The super system is designed to help Australians easily save for retirement during their working lives. But did you know there are still a couple of ways to boost your balance in retirement?
Here are a few ways you could do it:
Downsize your home
Review your investment options
Make voluntary contributions
If you’ve reached your preservation age and want to start tapping into your super while you keep working for a little while longer, you can deposit some of your super savings into an income account as a transition to retirement member.
You can then start receiving regular payments from this account, helping make up the difference in your salary from your reduced work hours. Because you’re still working, your super account will continue to receive employer contributions and any voluntary contributions you make.

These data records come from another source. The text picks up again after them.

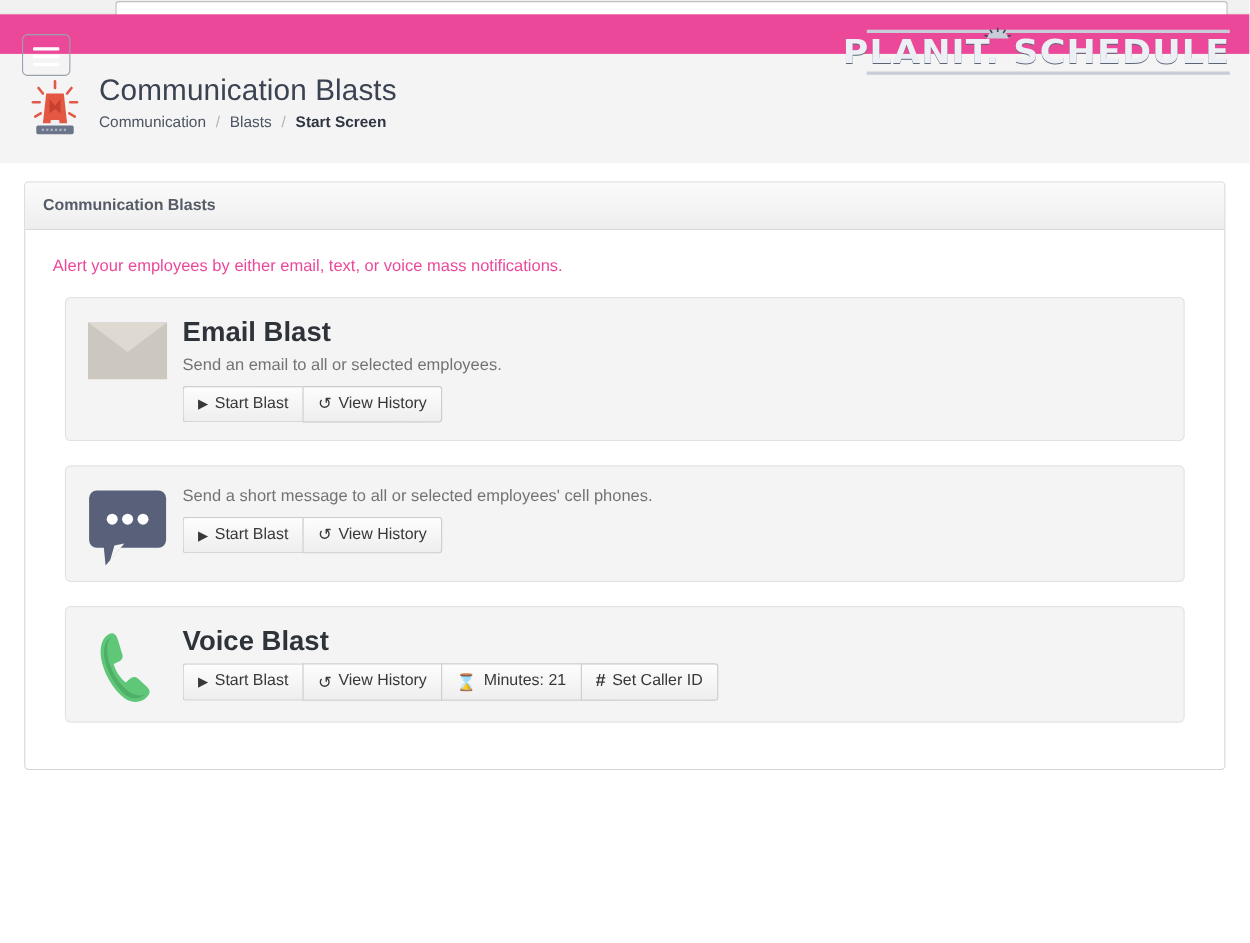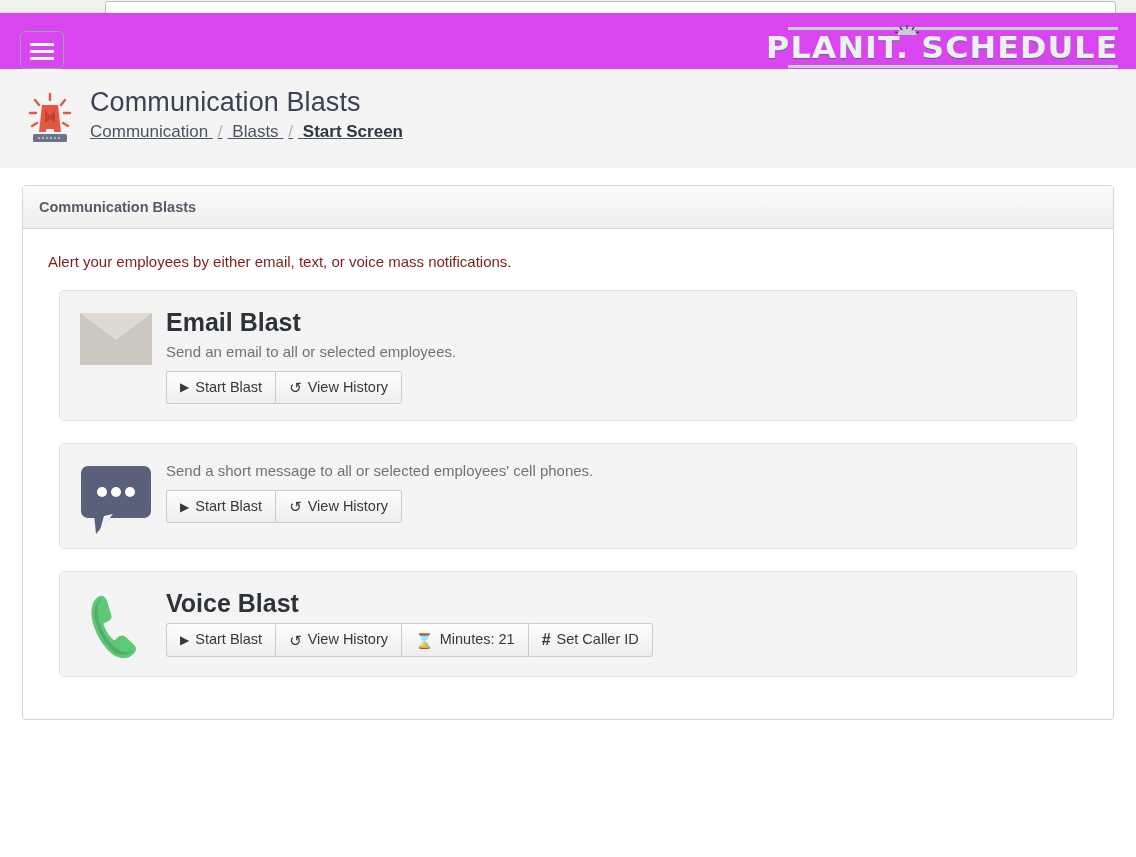"PLANIT. SCHEDULE" .navbar { background: #d946ef -> #ec4899; height: 56px -> 36px }
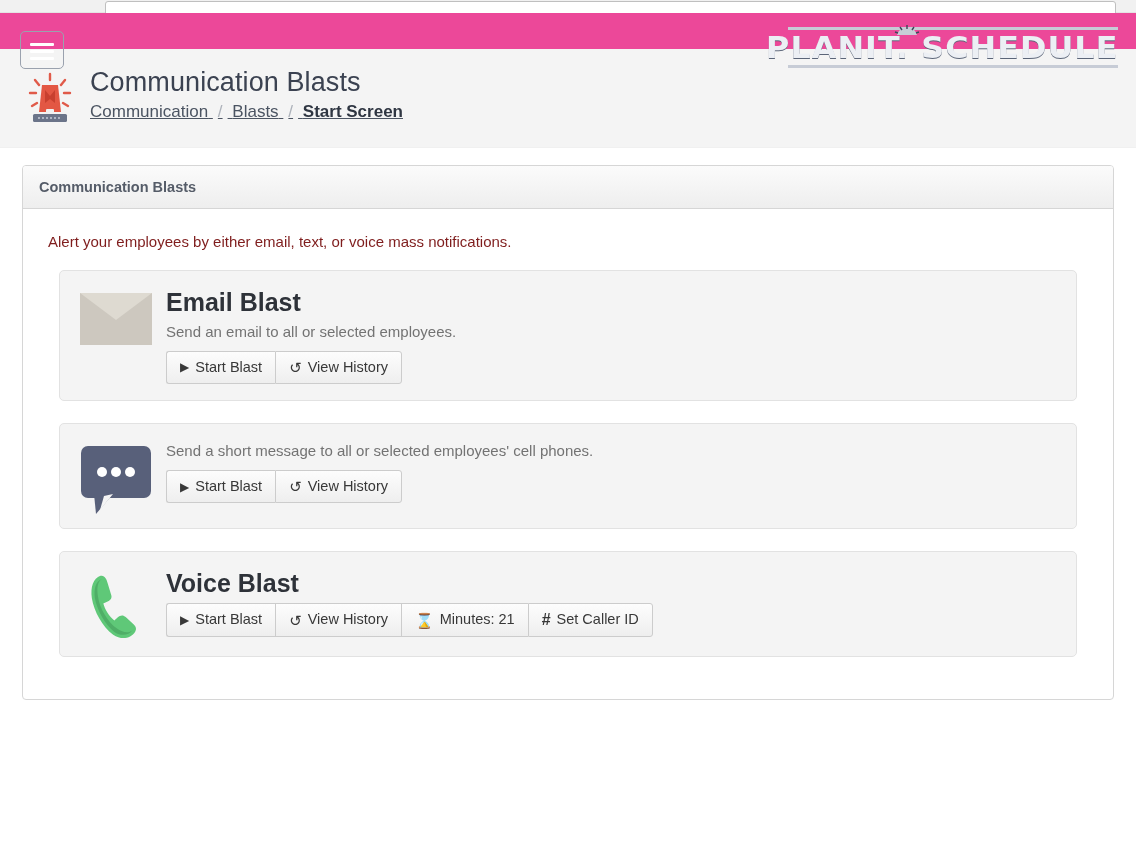"Communication / Blasts / Start" .breadcrumb { font-size: 17px -> 14px; text-decoration: underline -> none }
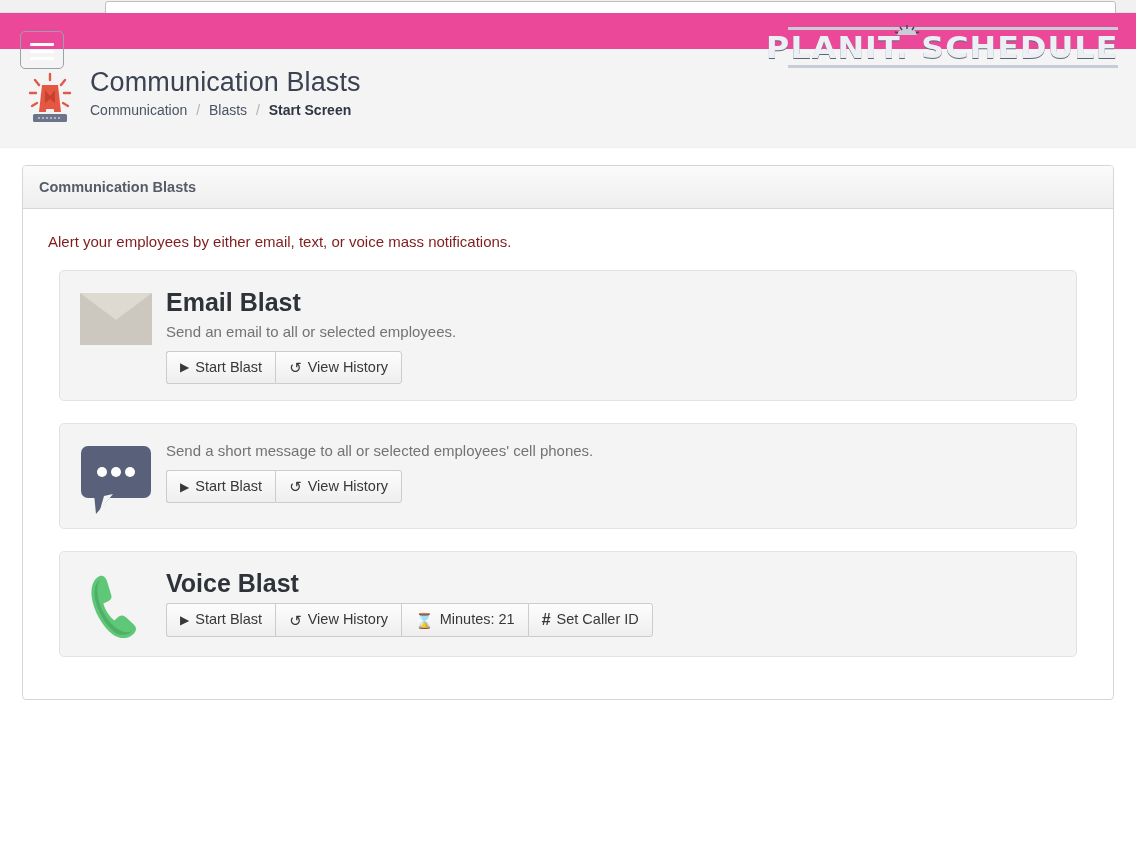"Alert your employees by either" .intro { color: #7f1d1d -> #ec4899 }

If you’re still working after turning 67, your employer will be paying your Superannuation Guarantee contributions, and you might also be eligible to make voluntary contributions to your super.
In order to do so, you have to satisfy something called the ‘work test’: to satisfy the work test from 2020/21 onwards, you must be between 67 and 74 years old, and have worked at least 40 hours within 30 consecutive days in the financial year in which you are making the contributions.
Another rule, called the ‘work test exemption’, allows an individual aged between 67 to 74 to make voluntary contributions for a further 12 months from the end of the financial year in which they last met the work test.
In order to qualify for the exemption, their total super balance must be less than $300,000 and they must not have used the exemption previously.
The usual contributions caps continue to apply.
The concessional contributions cap, for contributions from your pre-tax salary is currently $25,000 a year, while the non-concessional contributions cap, for contributions from your after-tax salary, is $100,000 a year.